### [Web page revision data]
—————
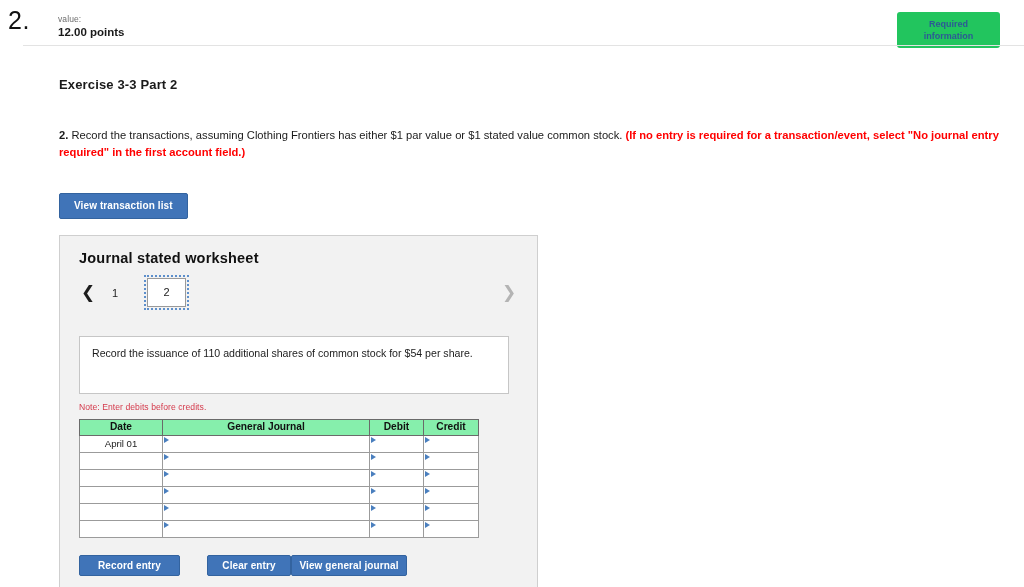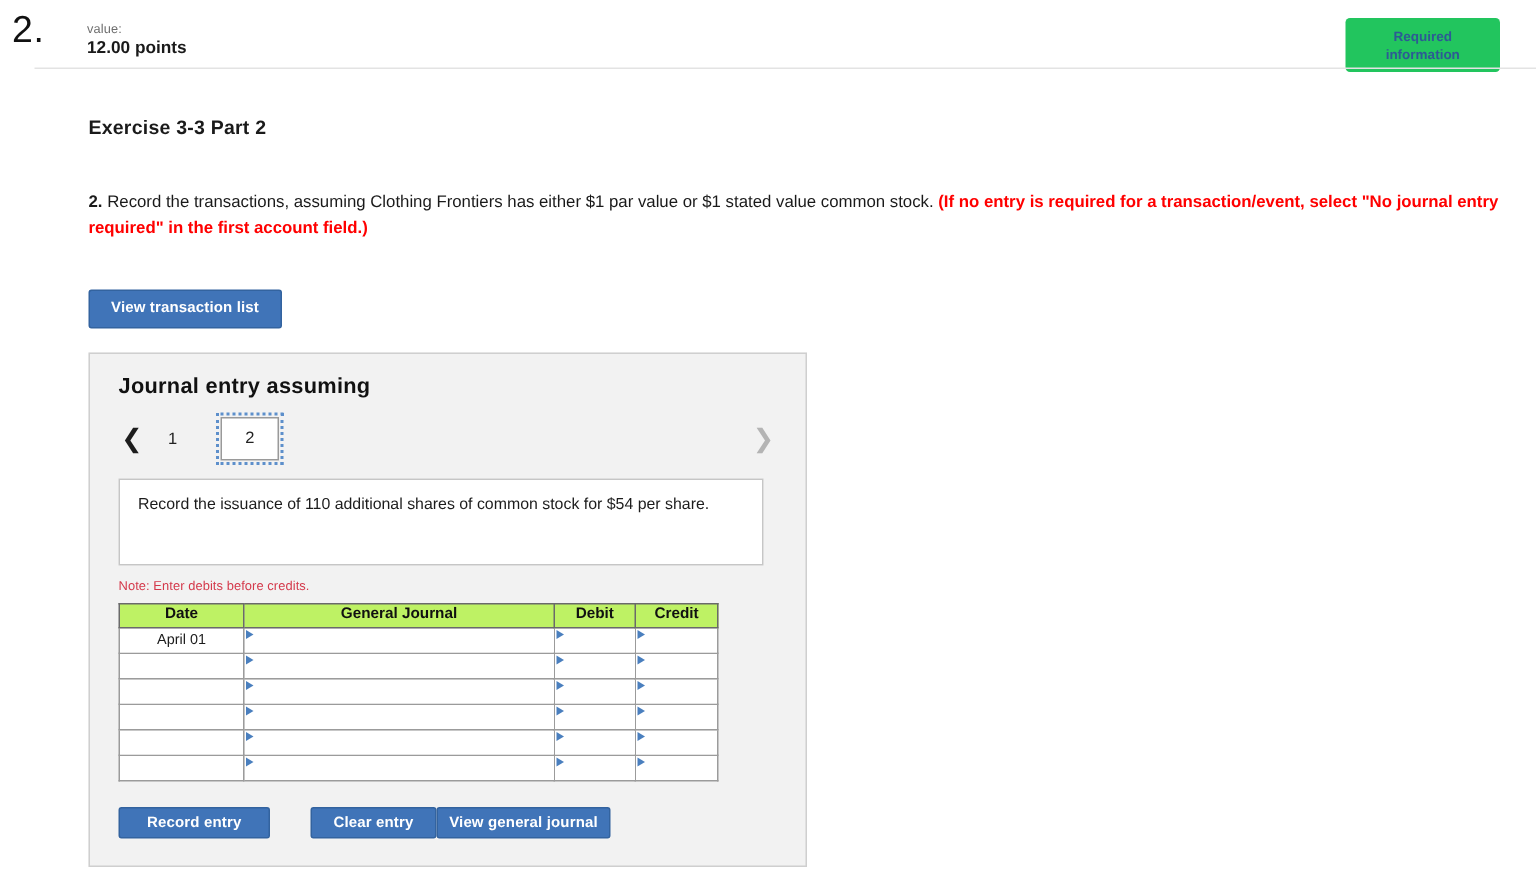--- a/index.html
+++ b/index.html
@@ -281,7 +281,7 @@
   
   <div class="worksheet-panel">
 
-    <div class="worksheet-title">Journal entry assuming</div>
+    <div class="worksheet-title">Journal stated worksheet</div>
 
     <div class="pager">
       <div class="chev chev-prev">❮</div>

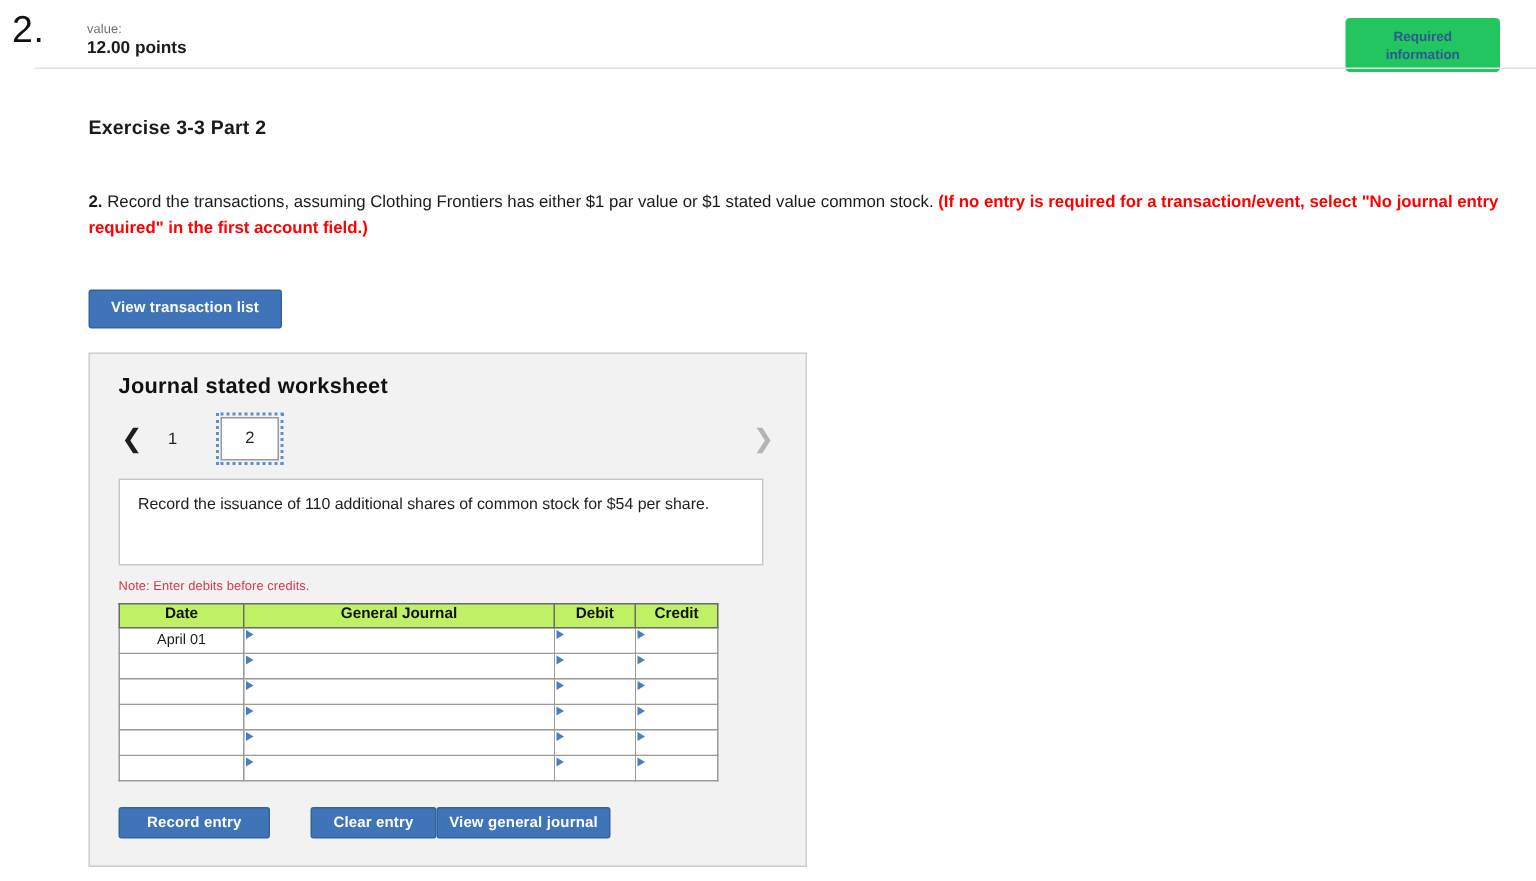--- a/index.html
+++ b/index.html
@@ -163,7 +163,7 @@
   }
 
   .transaction-box {
-    margin-top: 11px;
+    margin-top: 28px;
     background: #ffffff;
     border: 1px solid #c6c6c6;
     min-height: 58px;

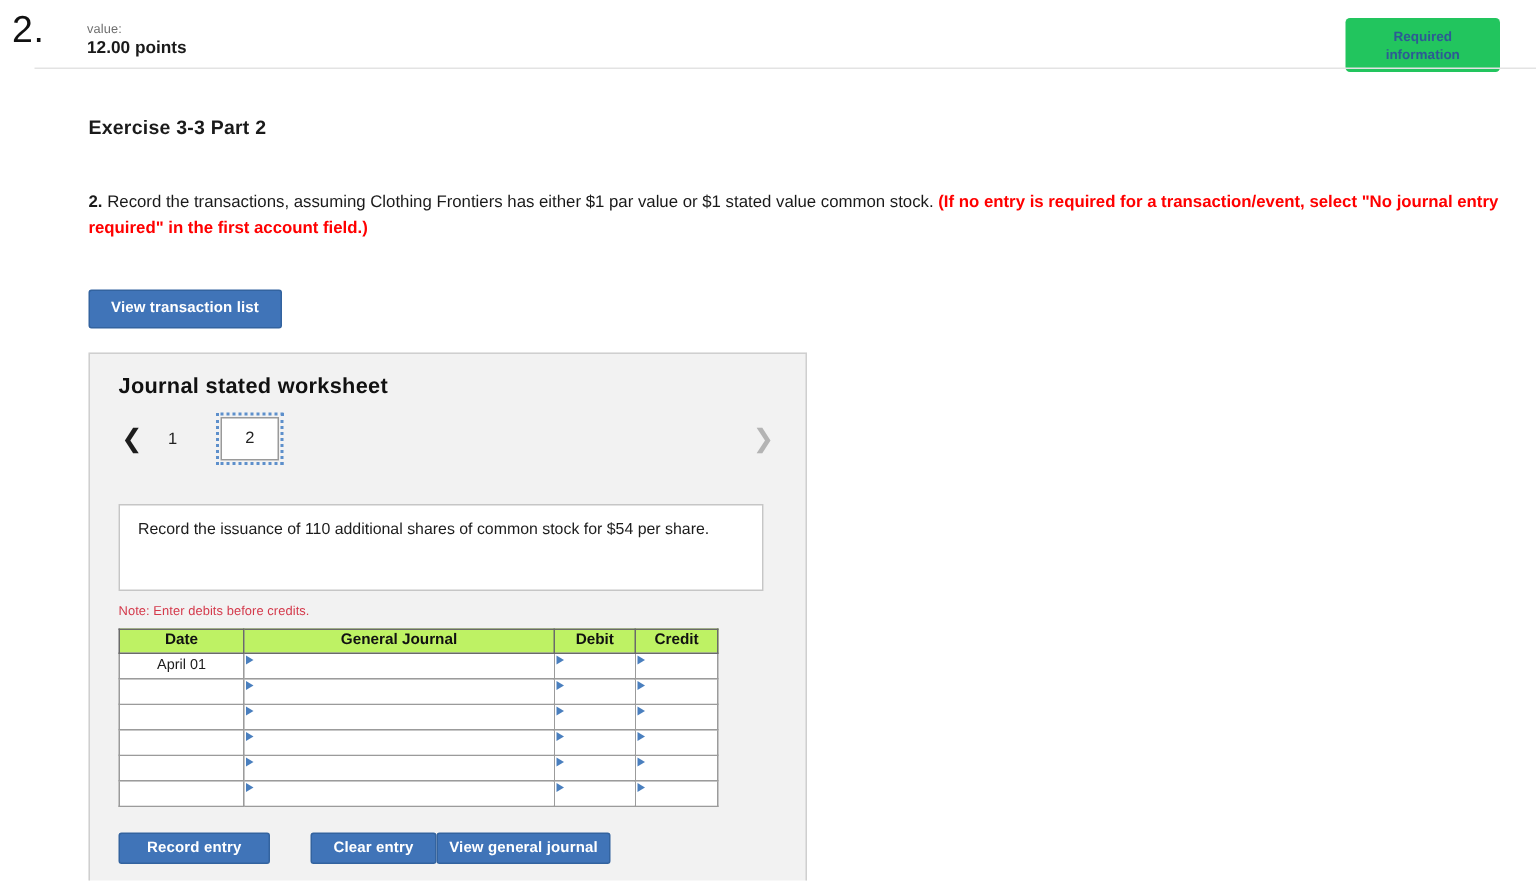--- a/index.html
+++ b/index.html
@@ -189,7 +189,7 @@
     table-layout: fixed;
   }
   .journal-table th {
-    background: #bef264;
+    background: #86efac;
     border: 1px solid #6a6a6a;
     font-size: 10.2px;
     font-weight: 700;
—————
### [Exercise prompt]
Take every line above carrying "solid" and return it.

### [Exercise solution]
     border: 1px solid #c6c6c6;
     border: 1px solid #6a6a6a;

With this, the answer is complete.